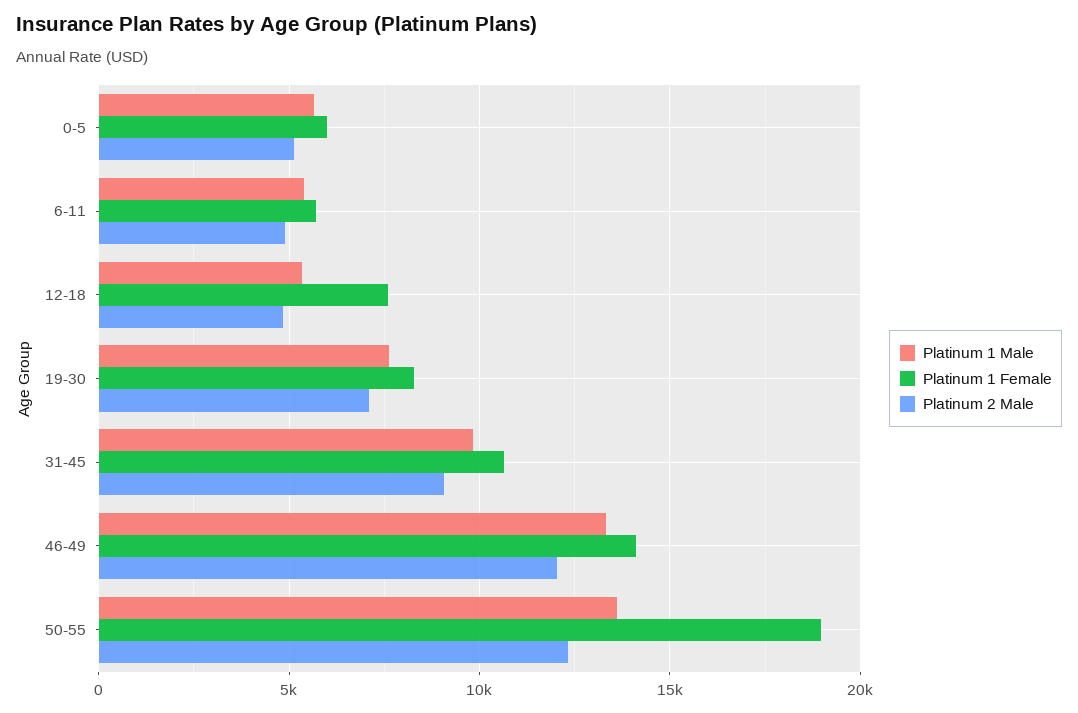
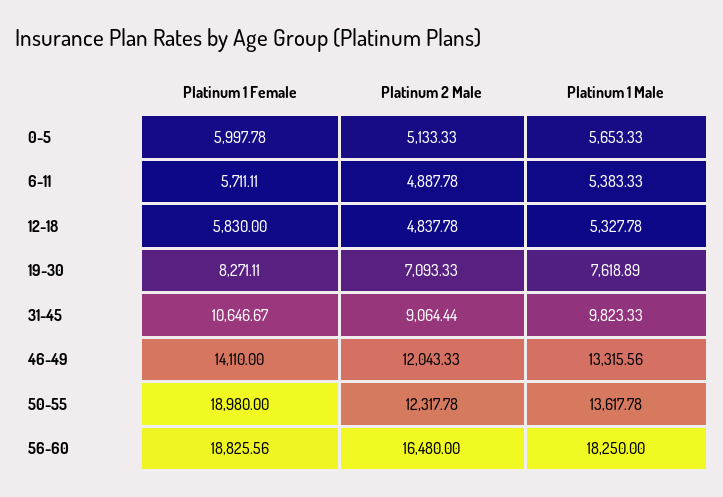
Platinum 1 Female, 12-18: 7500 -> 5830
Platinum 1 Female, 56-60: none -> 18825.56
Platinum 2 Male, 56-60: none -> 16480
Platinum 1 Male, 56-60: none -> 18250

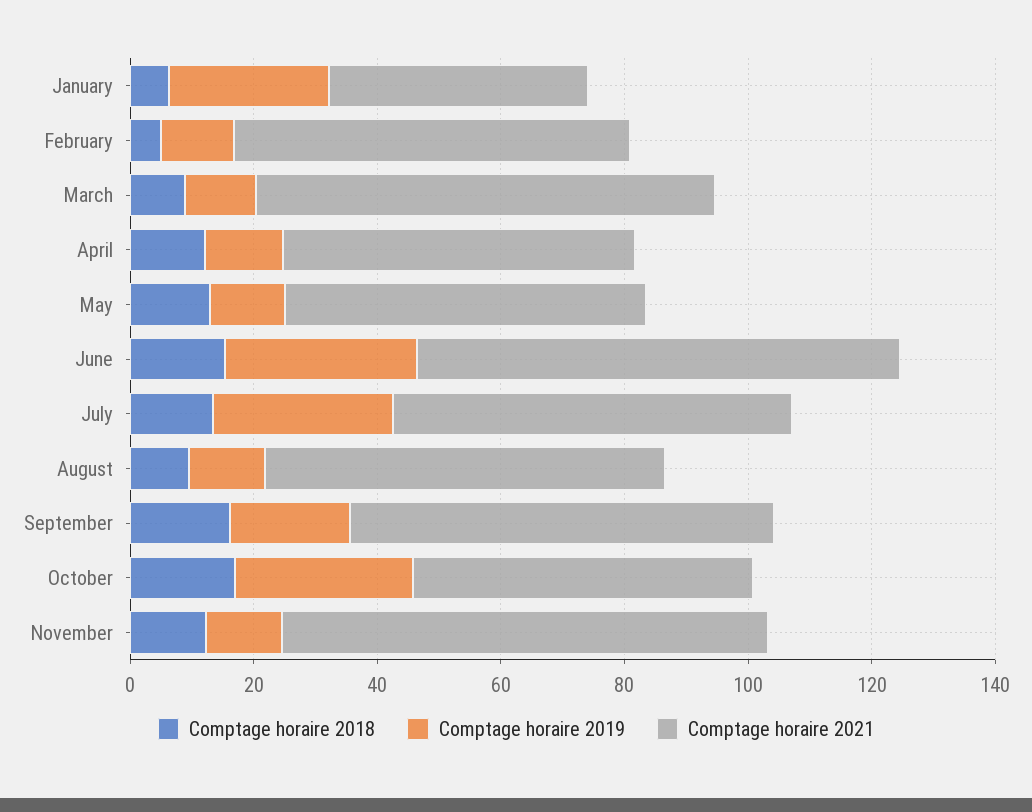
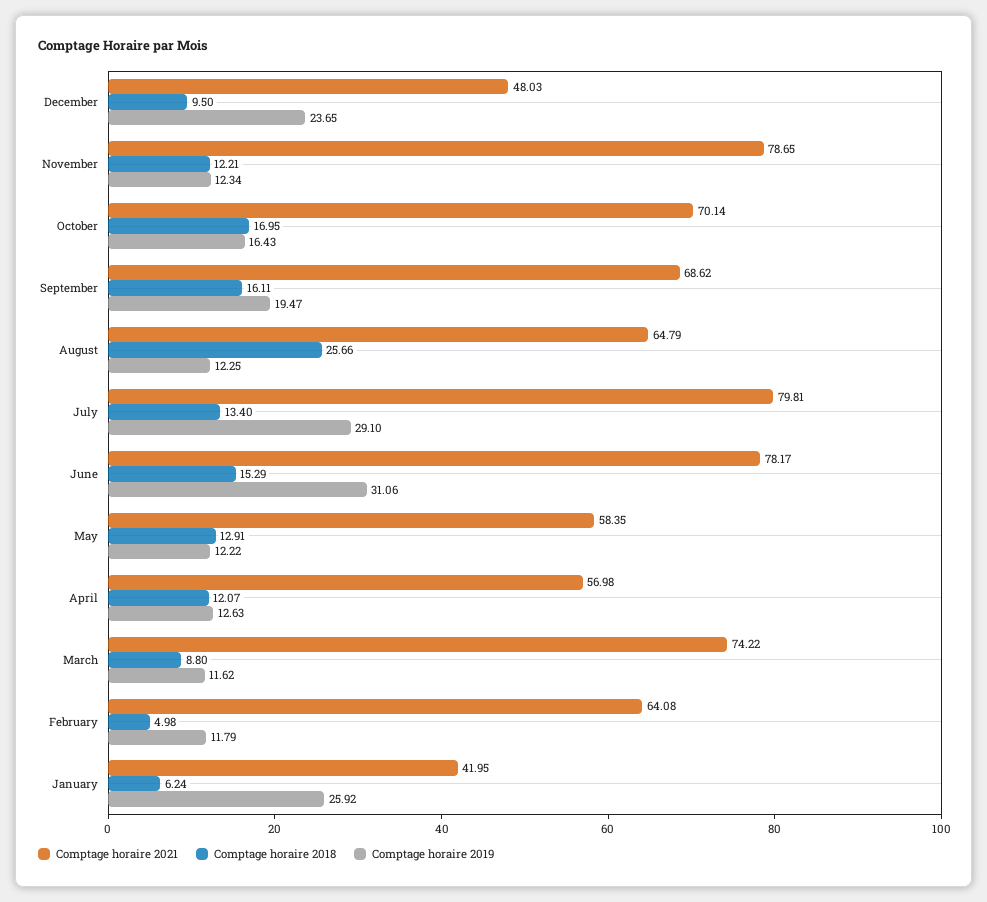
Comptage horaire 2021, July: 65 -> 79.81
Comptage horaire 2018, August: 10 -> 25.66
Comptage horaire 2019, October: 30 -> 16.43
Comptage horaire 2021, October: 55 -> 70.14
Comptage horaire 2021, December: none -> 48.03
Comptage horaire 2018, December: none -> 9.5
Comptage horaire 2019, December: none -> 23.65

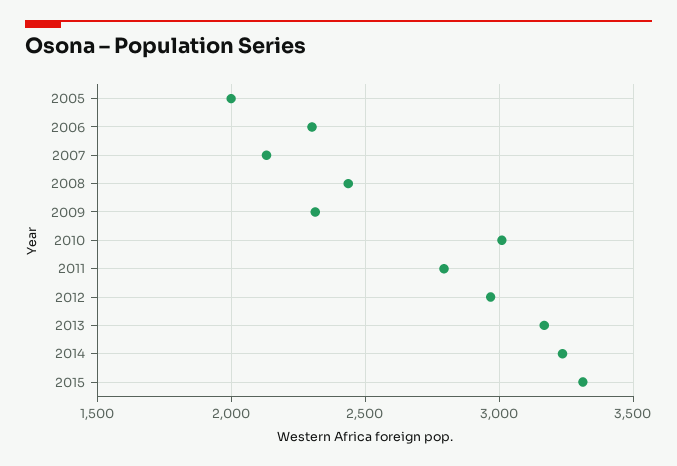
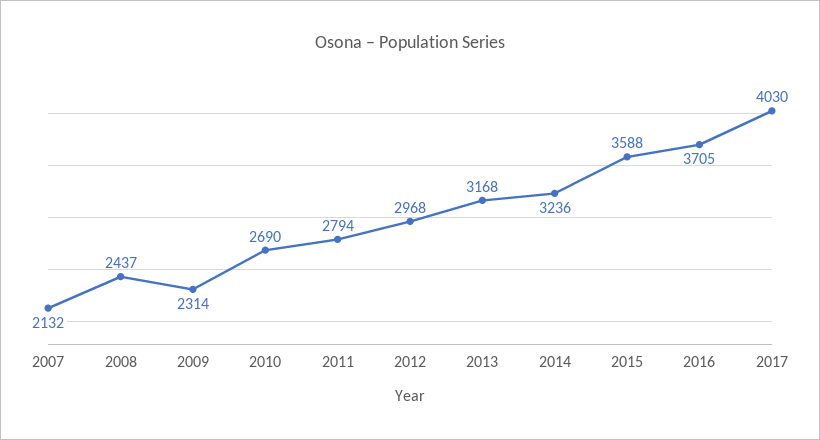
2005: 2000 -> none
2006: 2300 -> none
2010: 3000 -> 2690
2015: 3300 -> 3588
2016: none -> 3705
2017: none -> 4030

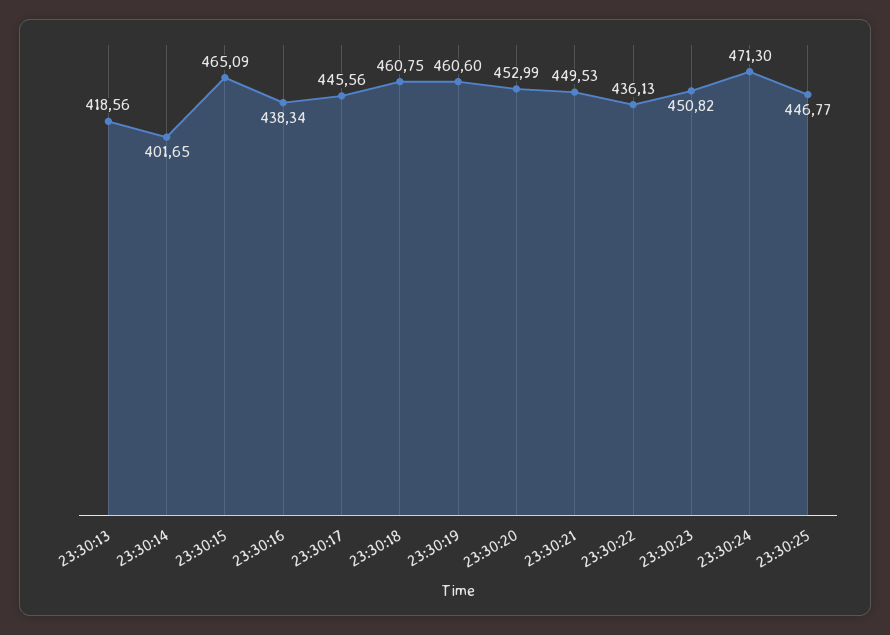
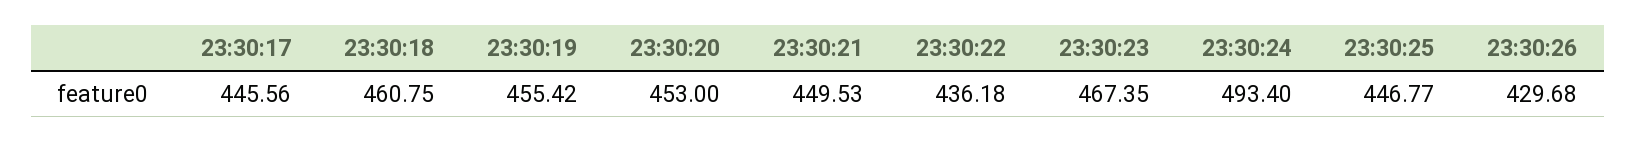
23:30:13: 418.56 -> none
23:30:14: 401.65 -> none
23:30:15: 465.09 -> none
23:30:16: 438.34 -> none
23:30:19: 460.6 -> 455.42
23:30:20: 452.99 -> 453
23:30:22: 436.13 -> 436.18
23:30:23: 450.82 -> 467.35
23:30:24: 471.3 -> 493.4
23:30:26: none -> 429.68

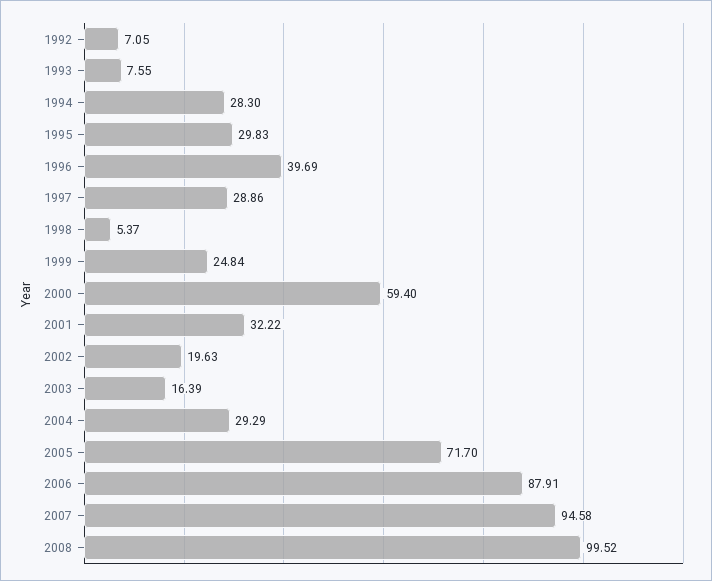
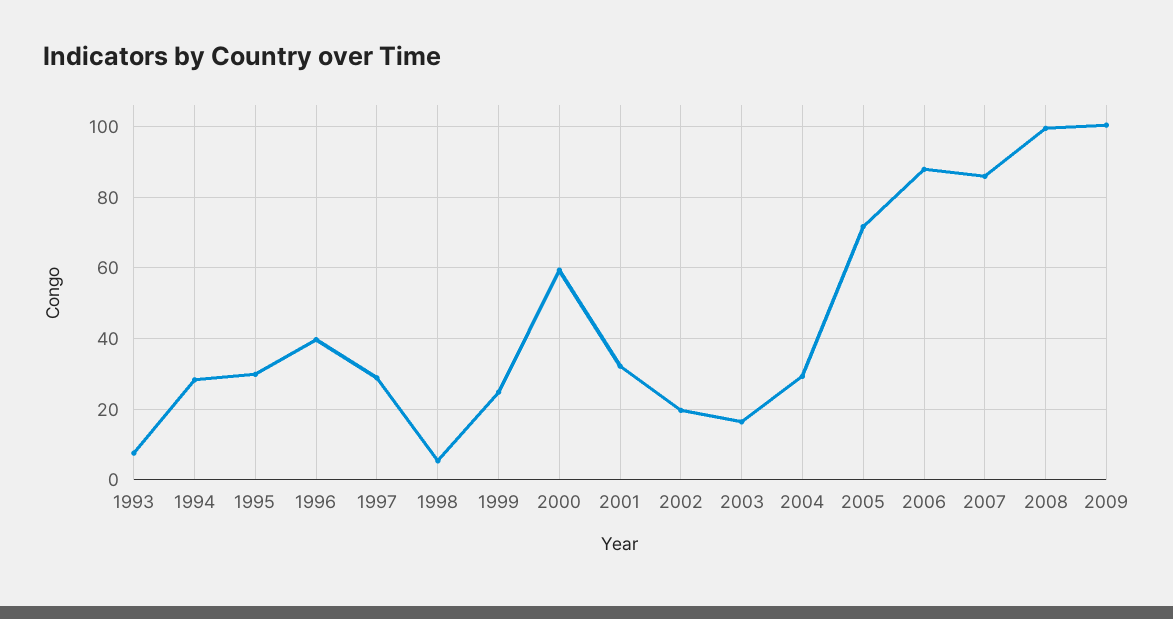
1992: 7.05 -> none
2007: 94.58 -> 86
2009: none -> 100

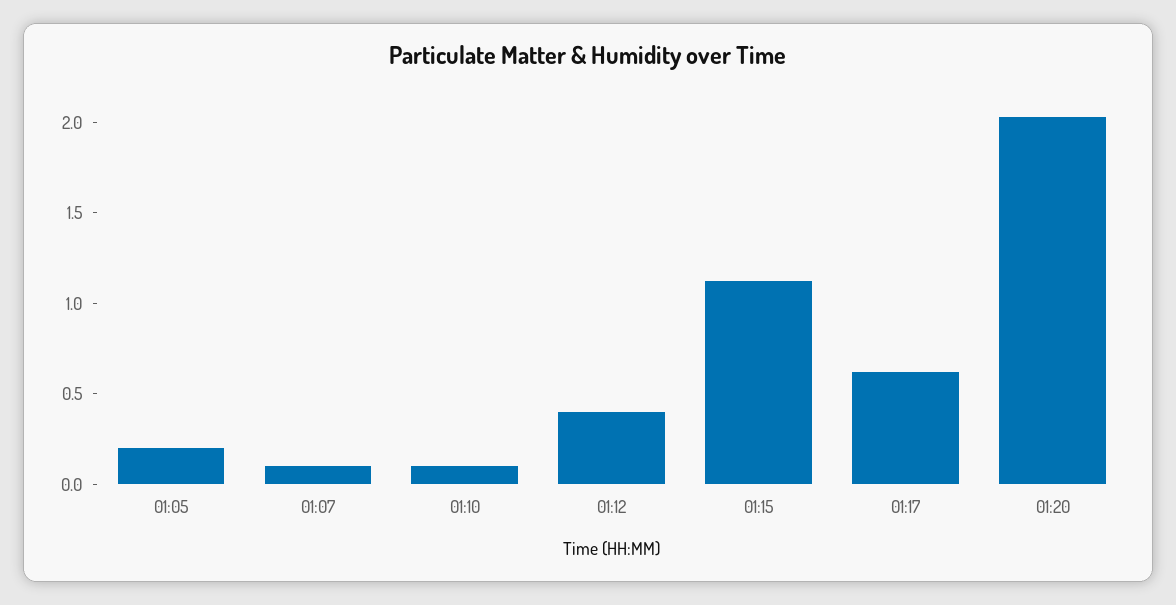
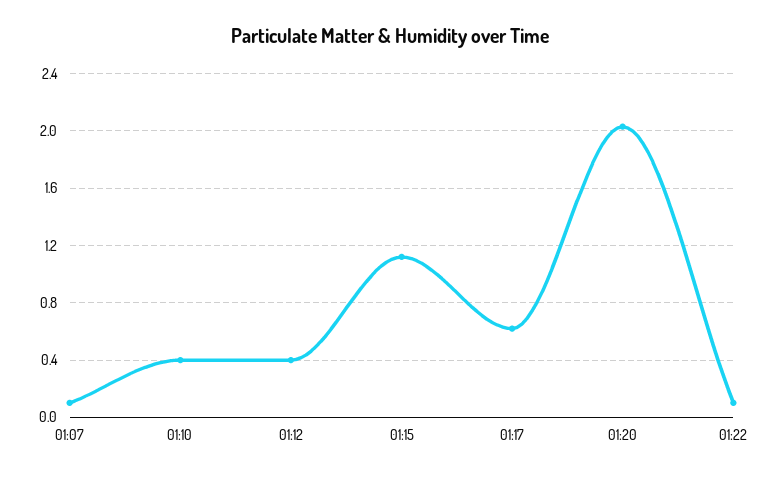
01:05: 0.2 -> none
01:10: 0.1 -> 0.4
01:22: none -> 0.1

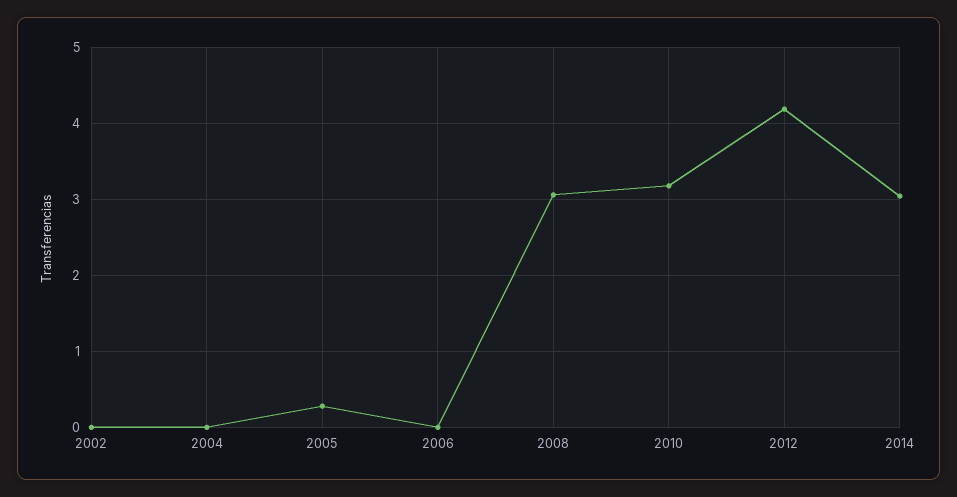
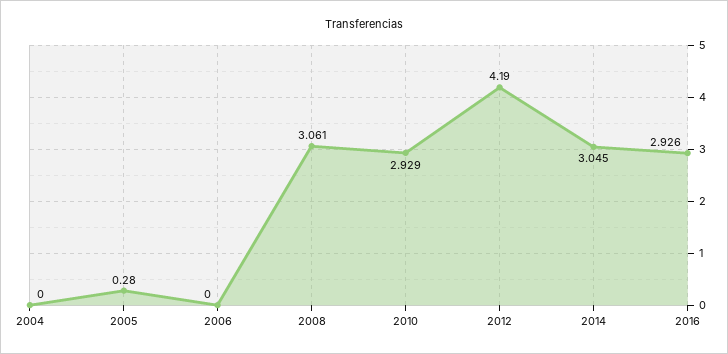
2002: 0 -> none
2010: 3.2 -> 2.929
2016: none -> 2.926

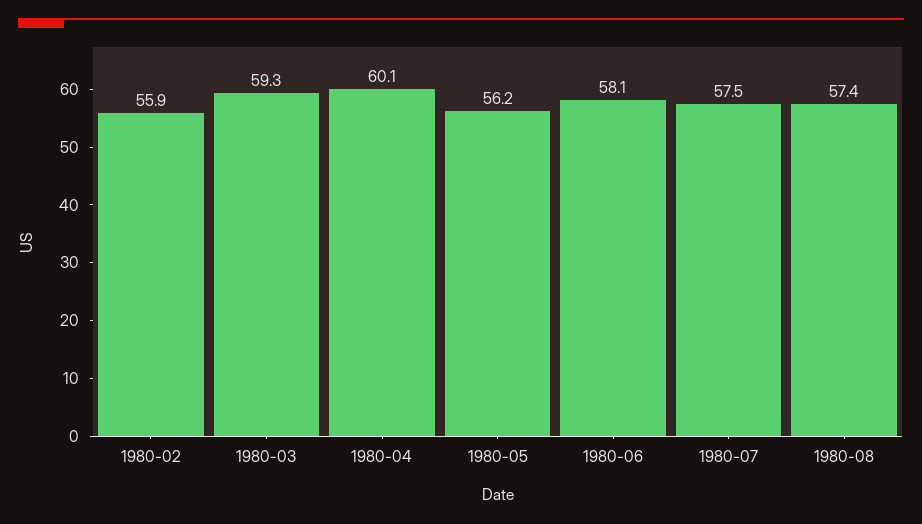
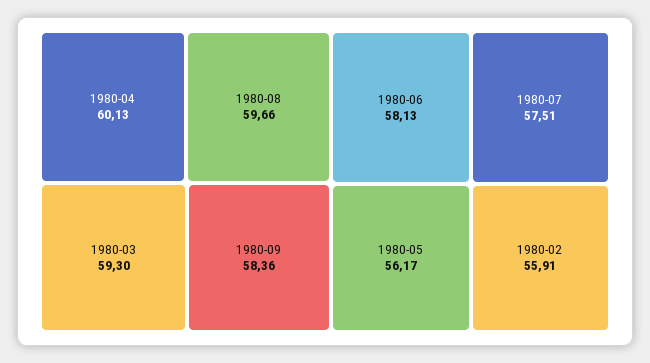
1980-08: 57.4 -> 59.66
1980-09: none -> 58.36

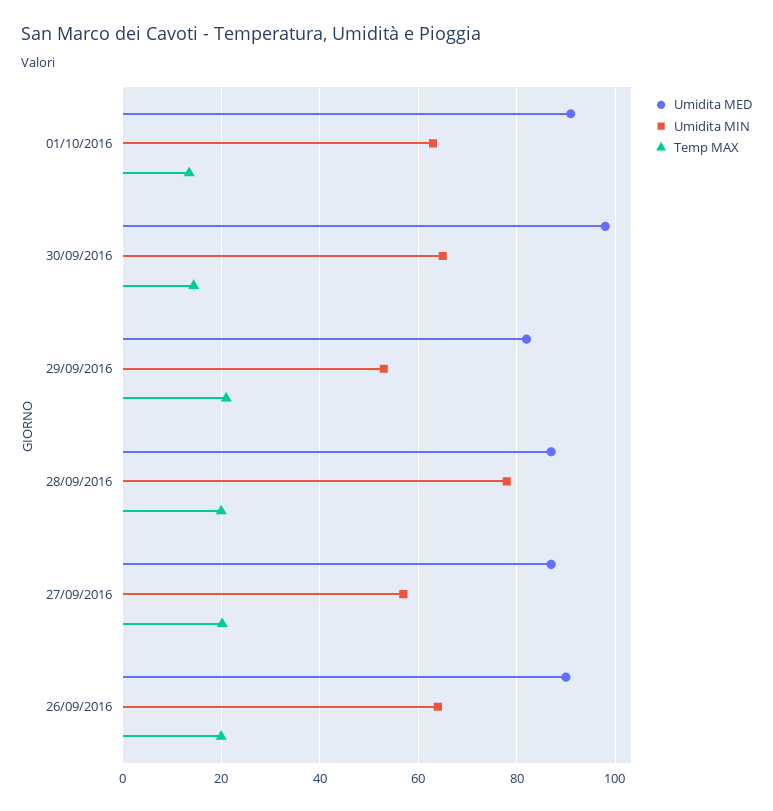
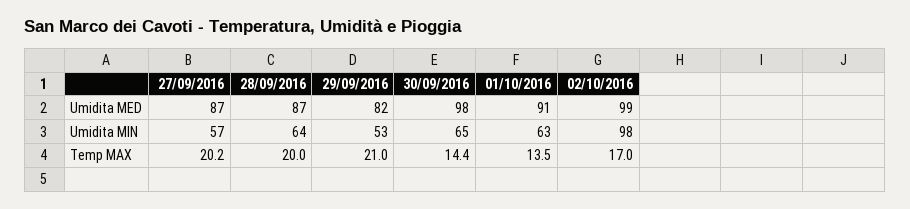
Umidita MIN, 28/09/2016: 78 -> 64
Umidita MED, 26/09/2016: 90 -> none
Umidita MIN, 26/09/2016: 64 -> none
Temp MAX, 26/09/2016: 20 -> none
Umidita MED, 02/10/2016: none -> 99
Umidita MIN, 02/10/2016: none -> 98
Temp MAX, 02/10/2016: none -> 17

####################

Your task is to count the lines of the records that contain "Female". Answer with only that number.

## RESULT
2